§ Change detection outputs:
- - - - -

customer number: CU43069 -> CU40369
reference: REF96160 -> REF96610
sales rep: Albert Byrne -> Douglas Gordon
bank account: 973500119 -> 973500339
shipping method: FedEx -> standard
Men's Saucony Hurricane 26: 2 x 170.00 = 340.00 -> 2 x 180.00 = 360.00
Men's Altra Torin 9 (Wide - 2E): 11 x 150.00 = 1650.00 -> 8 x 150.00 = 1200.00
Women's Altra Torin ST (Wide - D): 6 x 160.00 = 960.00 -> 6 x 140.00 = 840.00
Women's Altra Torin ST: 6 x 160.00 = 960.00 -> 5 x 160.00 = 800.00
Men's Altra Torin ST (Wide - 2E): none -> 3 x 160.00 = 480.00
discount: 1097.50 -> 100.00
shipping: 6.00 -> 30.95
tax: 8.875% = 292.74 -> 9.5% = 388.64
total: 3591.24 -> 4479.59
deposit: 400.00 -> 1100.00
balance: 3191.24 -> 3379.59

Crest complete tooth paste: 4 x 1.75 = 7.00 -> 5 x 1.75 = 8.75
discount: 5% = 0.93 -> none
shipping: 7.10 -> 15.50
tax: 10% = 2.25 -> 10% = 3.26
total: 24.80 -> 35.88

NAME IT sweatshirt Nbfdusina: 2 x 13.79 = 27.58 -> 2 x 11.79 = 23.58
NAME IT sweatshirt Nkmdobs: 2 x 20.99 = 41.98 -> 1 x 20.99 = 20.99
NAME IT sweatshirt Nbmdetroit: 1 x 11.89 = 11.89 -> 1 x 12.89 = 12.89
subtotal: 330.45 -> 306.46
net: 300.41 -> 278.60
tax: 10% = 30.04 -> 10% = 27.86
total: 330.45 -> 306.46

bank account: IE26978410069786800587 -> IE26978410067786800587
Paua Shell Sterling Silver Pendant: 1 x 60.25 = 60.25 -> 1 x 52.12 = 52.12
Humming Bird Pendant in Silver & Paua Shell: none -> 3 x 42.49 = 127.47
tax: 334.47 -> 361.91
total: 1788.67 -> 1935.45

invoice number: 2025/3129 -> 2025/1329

- - - - -

§ DIRECTIONS: Wherever the string "Torin" occurs in the records, copy the line it is in.

§ WRITTEN REPLY:
Men's Altra Torin 9 (Wide - 2E): 11 x 150.00 = 1650.00 -> 8 x 150.00 = 1200.00
Women's Altra Torin ST (Wide - D): 6 x 160.00 = 960.00 -> 6 x 140.00 = 840.00
Women's Altra Torin ST: 6 x 160.00 = 960.00 -> 5 x 160.00 = 800.00
Men's Altra Torin ST (Wide - 2E): none -> 3 x 160.00 = 480.00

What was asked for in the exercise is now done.